YOUR INSTRUCTIONS>
Scan the listing for the word "BUCAL", and copy out each line where it is found.

□ □ □ □

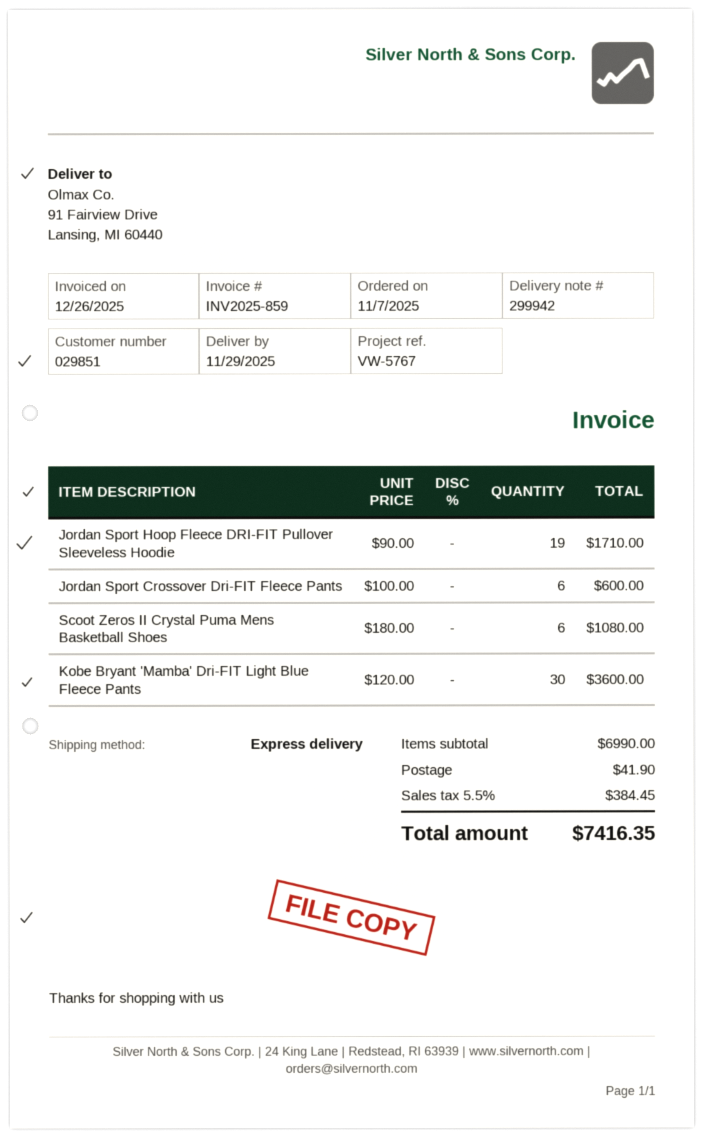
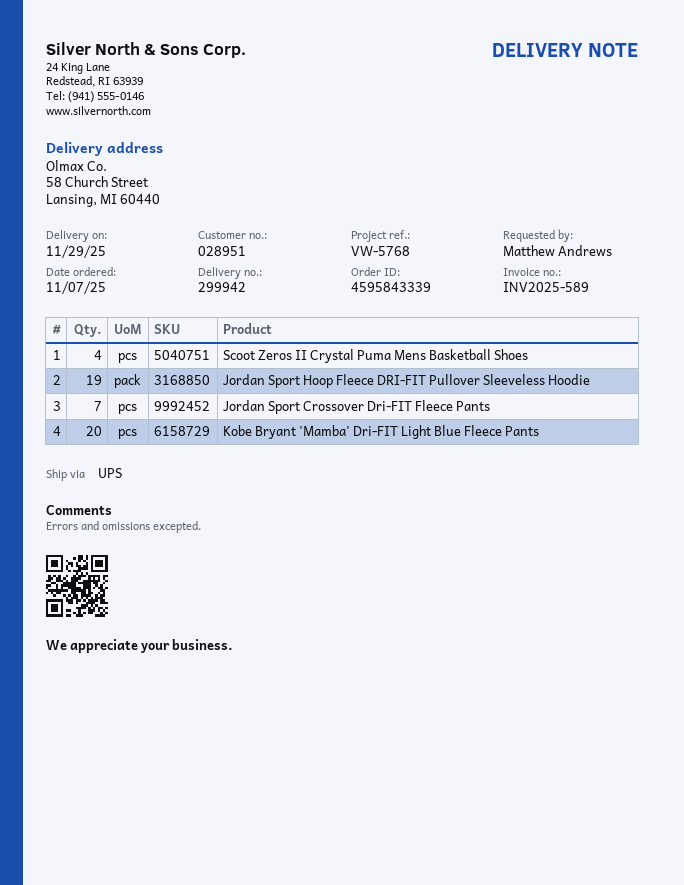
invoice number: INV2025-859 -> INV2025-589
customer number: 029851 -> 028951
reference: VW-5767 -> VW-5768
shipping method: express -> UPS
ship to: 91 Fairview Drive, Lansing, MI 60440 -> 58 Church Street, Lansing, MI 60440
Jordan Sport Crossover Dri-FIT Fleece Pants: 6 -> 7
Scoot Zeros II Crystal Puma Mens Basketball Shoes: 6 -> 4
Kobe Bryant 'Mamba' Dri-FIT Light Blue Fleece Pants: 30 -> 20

□ □ □ □

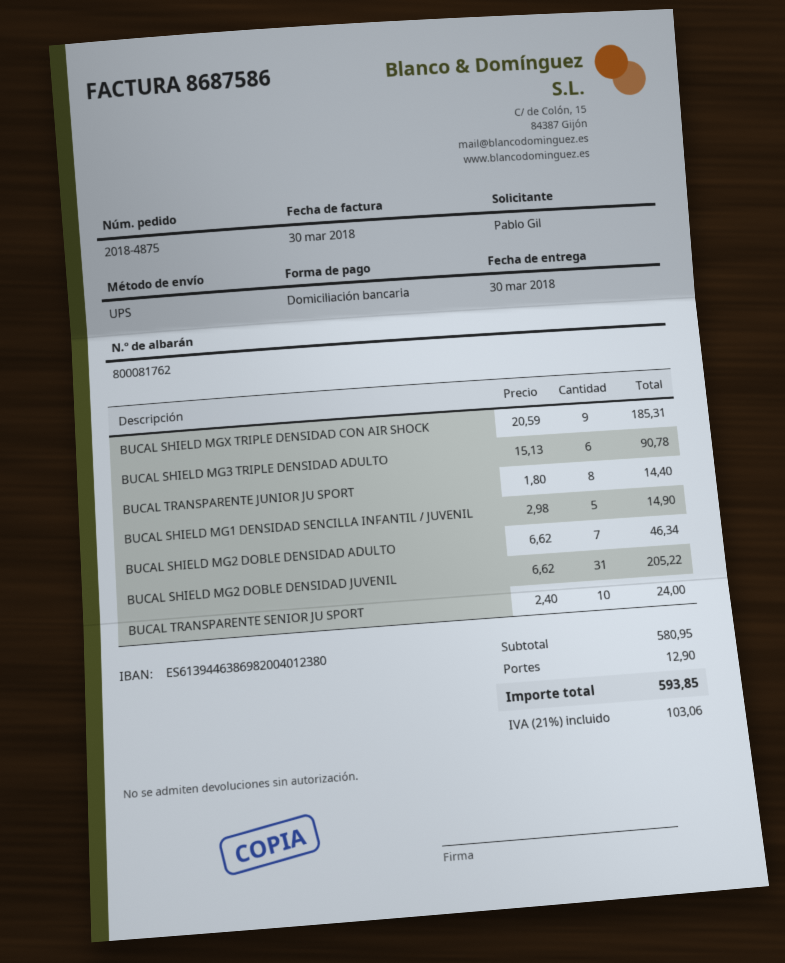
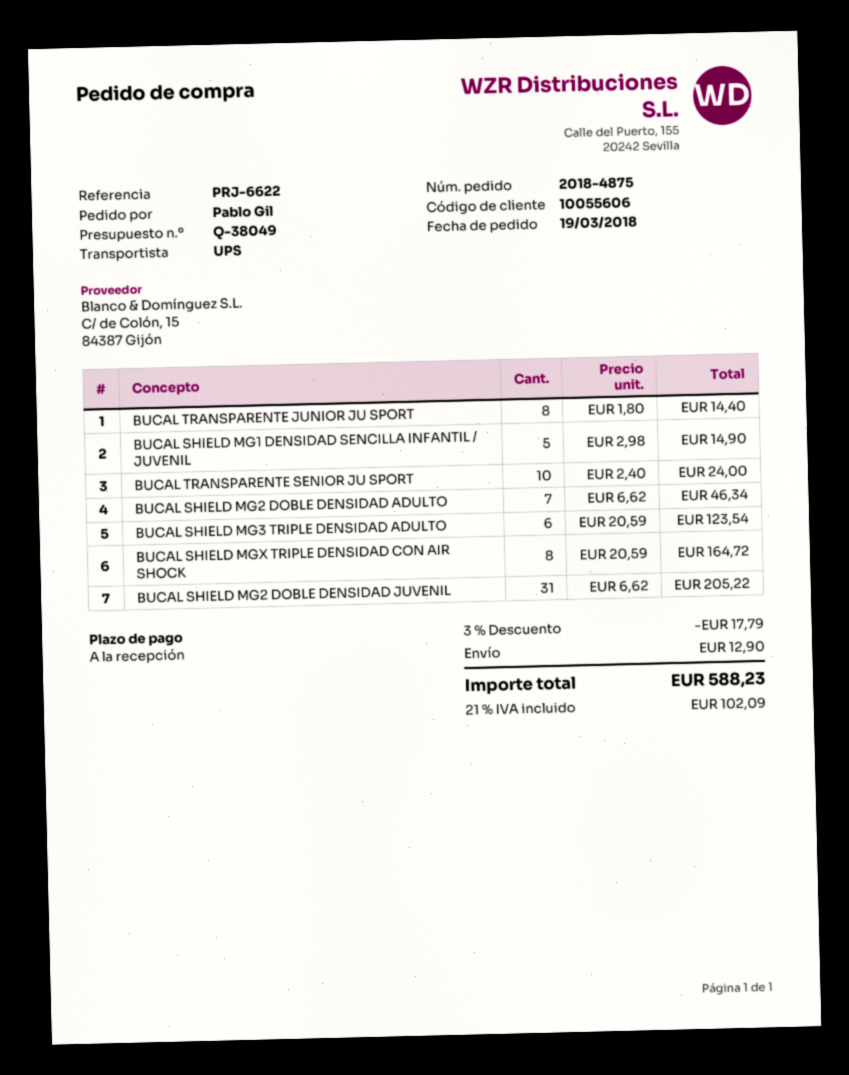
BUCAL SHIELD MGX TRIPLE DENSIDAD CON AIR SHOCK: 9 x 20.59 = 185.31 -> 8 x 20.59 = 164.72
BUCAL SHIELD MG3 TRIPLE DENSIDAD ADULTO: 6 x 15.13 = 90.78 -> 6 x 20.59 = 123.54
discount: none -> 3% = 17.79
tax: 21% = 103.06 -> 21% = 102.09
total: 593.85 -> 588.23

□ □ □ □

WRITTEN REPLY>
BUCAL SHIELD MGX TRIPLE DENSIDAD CON AIR SHOCK: 9 x 20.59 = 185.31 -> 8 x 20.59 = 164.72
BUCAL SHIELD MG3 TRIPLE DENSIDAD ADULTO: 6 x 15.13 = 90.78 -> 6 x 20.59 = 123.54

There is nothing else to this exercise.